Starting at the line with "Total | Plan Balance actual: 3,300,874" and ending at the line with "Total | Produced Hr: 57.73 -> 57.68", print exactly the lines of the entries below. Pictures do not belong in the copy.
::: Records provided :::
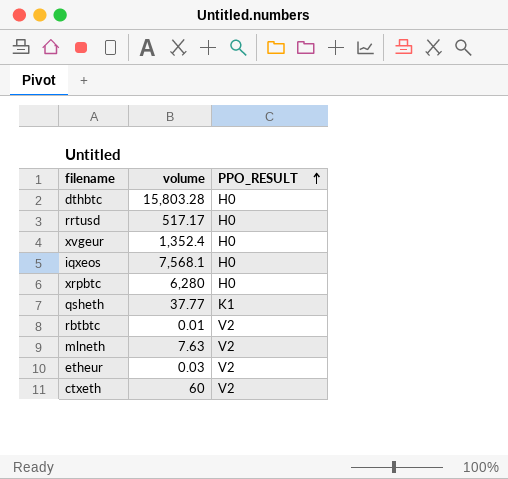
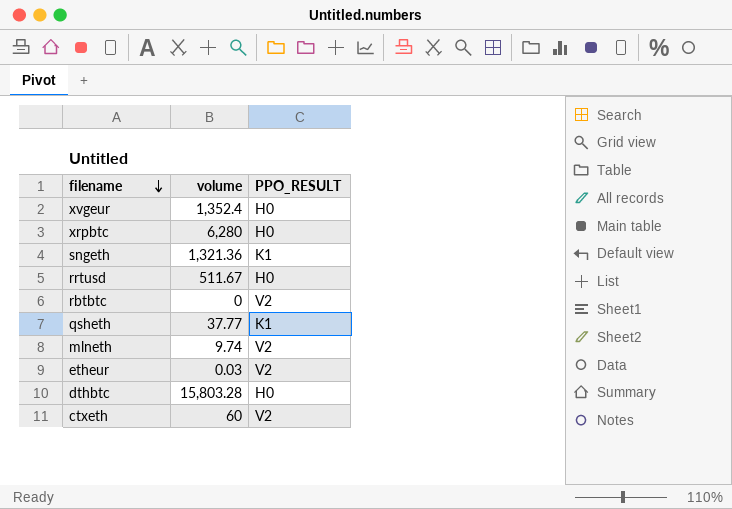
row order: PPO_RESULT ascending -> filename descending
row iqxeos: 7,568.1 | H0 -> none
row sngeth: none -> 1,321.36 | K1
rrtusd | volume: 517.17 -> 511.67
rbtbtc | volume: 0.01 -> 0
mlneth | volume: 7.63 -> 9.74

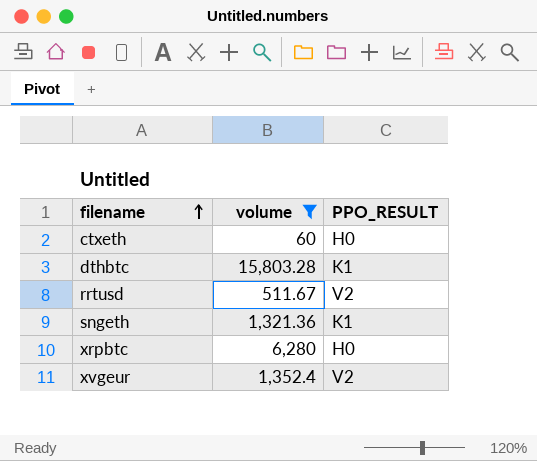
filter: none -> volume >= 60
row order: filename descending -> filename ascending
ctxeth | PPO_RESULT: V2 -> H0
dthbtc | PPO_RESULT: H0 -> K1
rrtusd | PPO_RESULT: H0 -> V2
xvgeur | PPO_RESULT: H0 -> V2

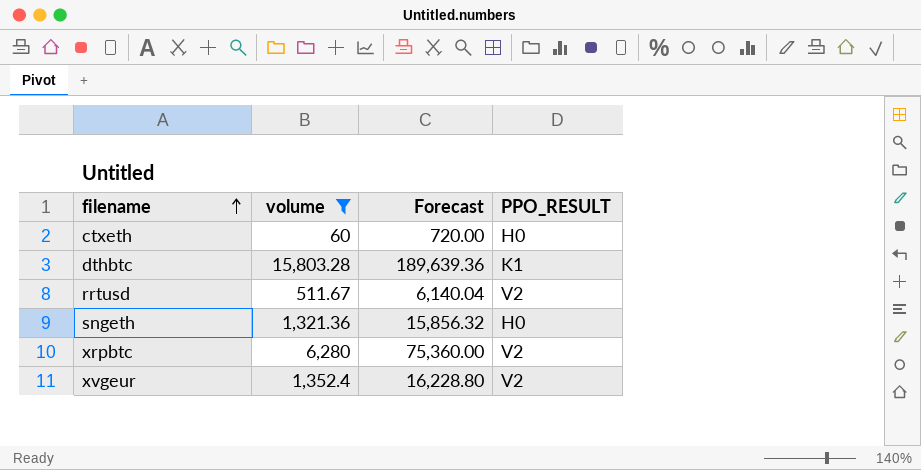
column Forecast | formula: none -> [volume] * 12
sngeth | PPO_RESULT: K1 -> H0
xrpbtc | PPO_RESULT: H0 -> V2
:::
::: Records provided :::
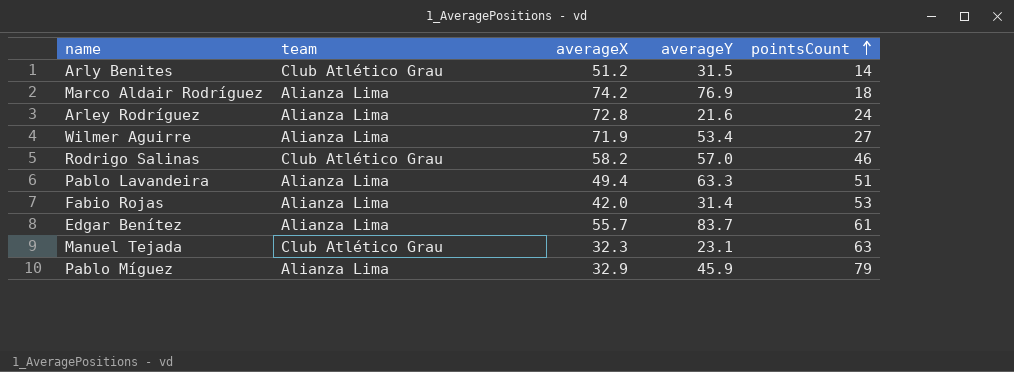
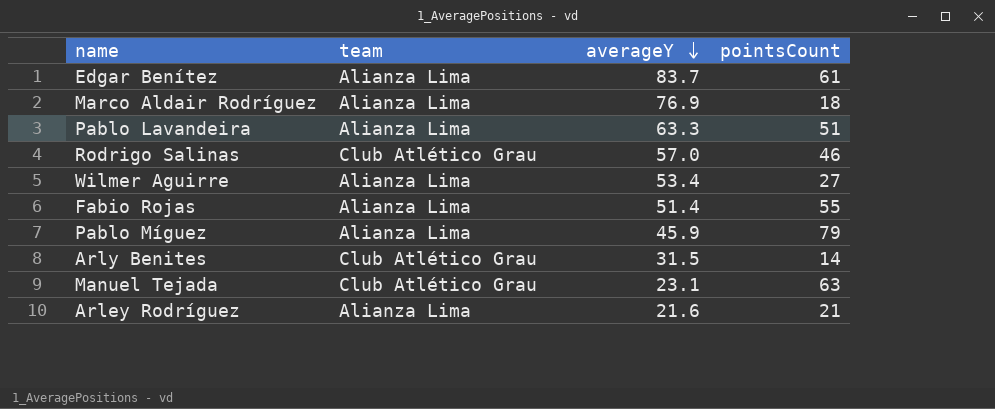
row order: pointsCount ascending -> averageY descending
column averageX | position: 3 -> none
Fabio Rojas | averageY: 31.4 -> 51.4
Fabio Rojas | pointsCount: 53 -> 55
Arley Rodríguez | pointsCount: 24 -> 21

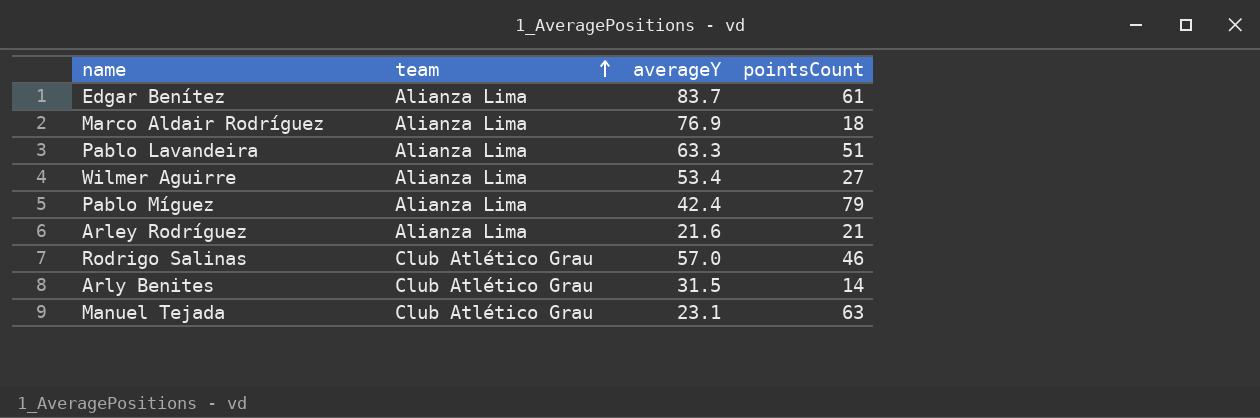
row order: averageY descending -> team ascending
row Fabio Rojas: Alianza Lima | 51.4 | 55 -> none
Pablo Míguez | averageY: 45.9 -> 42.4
:::
::: Records provided :::
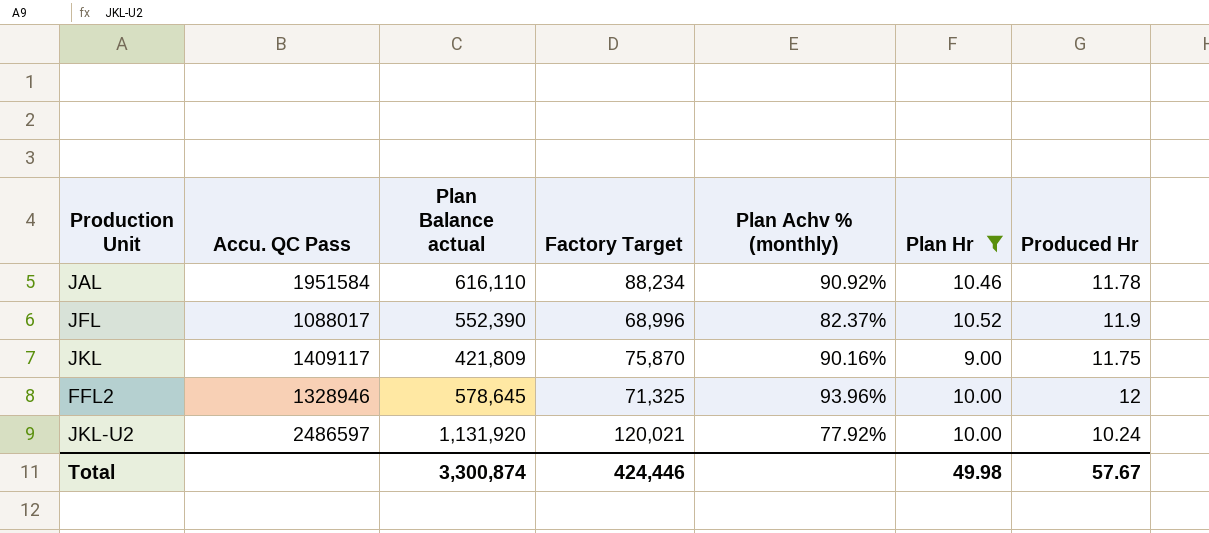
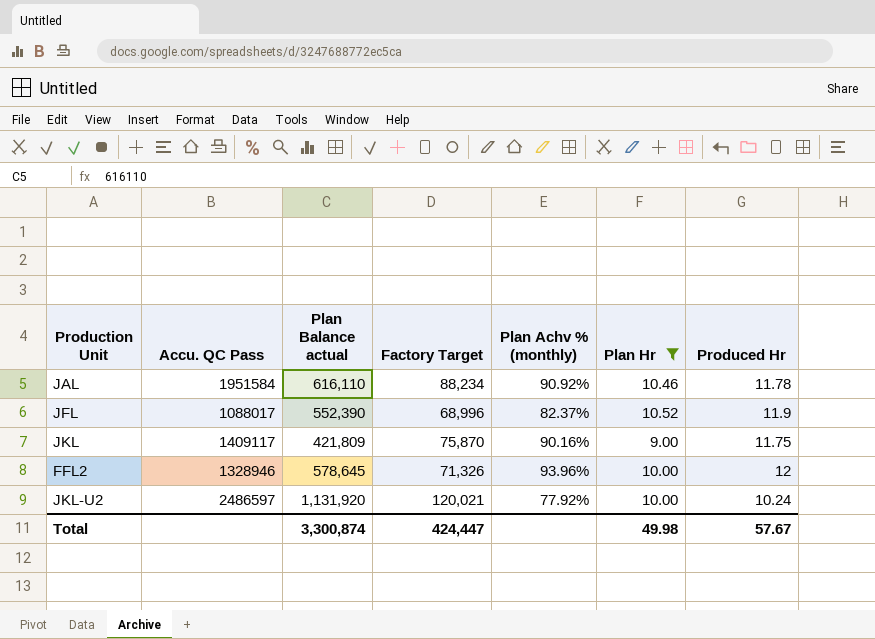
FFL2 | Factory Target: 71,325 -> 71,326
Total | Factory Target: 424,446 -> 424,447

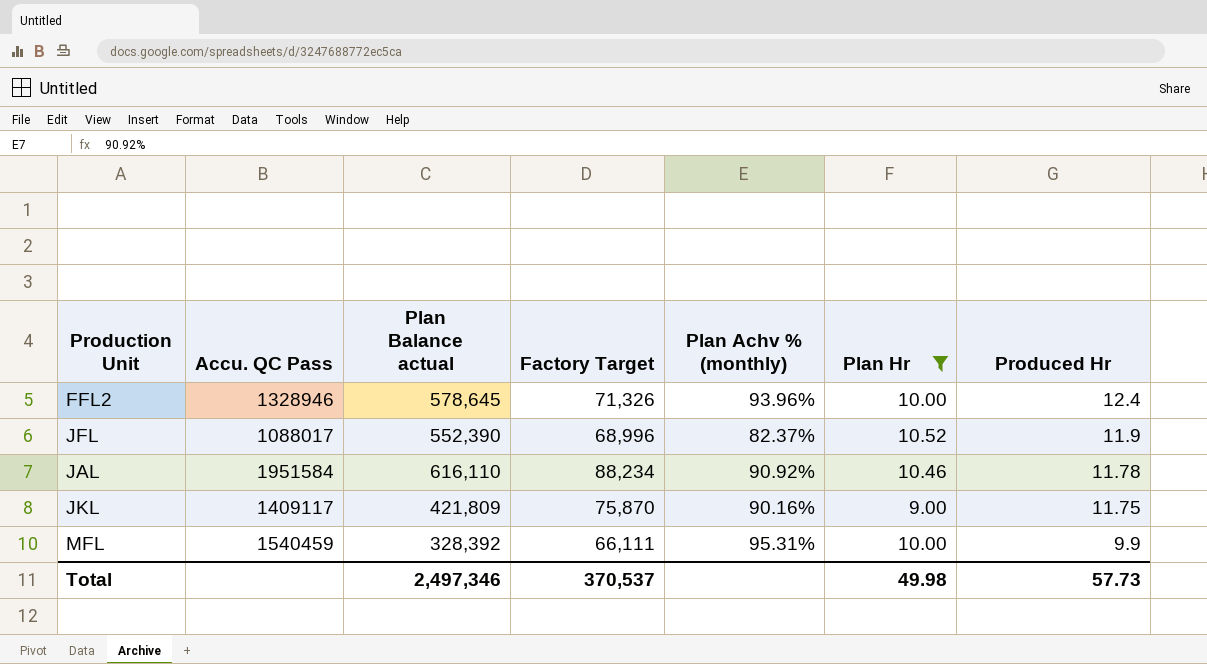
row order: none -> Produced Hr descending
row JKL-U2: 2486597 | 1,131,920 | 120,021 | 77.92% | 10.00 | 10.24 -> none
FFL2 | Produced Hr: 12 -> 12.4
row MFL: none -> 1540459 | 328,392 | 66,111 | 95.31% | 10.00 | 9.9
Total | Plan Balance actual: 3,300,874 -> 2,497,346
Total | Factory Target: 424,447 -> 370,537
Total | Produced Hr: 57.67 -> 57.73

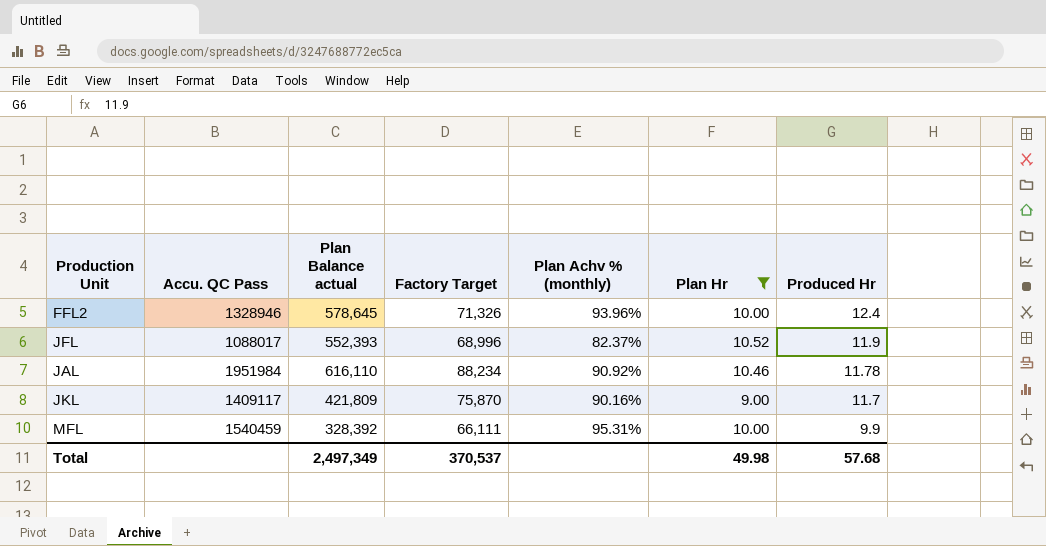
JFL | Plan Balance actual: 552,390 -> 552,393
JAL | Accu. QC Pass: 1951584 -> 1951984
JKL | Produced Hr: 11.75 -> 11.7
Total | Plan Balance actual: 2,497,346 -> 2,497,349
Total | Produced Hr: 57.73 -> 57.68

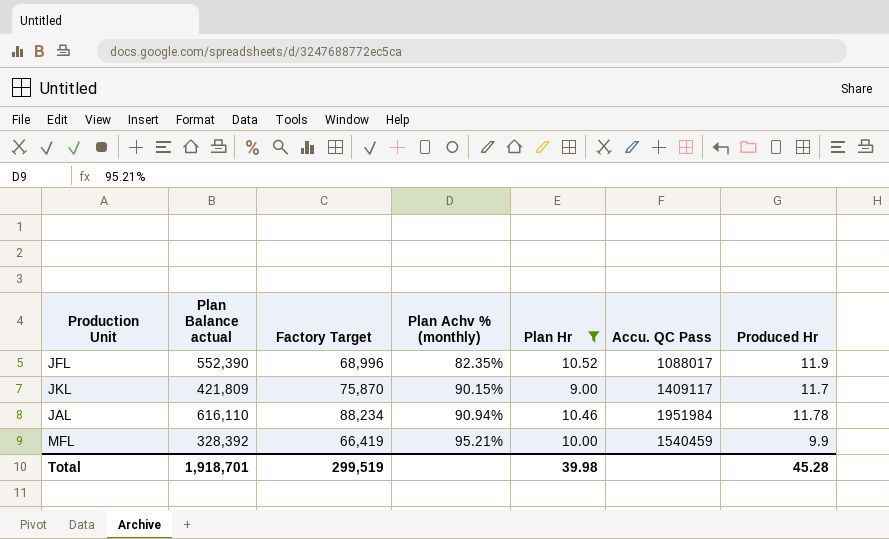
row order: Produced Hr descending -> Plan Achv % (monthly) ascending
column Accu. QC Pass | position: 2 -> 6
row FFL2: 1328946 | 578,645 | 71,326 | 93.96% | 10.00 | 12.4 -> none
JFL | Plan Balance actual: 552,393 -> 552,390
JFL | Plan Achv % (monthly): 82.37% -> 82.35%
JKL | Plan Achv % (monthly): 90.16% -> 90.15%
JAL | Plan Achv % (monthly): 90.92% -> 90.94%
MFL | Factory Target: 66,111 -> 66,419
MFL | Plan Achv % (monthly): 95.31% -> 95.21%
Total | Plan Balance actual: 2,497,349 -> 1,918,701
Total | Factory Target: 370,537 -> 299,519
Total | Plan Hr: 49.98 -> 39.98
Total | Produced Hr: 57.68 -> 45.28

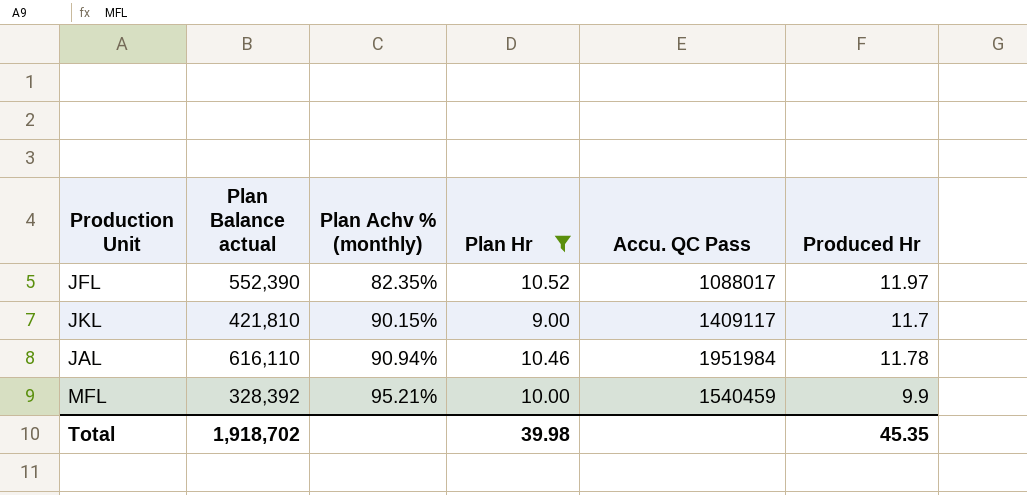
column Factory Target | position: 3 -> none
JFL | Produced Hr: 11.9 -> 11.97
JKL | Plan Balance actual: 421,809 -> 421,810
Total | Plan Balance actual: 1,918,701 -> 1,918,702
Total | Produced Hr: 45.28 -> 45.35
:::
» Result below:
Total | Plan Balance actual: 3,300,874 -> 2,497,346
Total | Factory Target: 424,447 -> 370,537
Total | Produced Hr: 57.67 -> 57.73

JFL | Plan Balance actual: 552,390 -> 552,393
JAL | Accu. QC Pass: 1951584 -> 1951984
JKL | Produced Hr: 11.75 -> 11.7
Total | Plan Balance actual: 2,497,346 -> 2,497,349
Total | Produced Hr: 57.73 -> 57.68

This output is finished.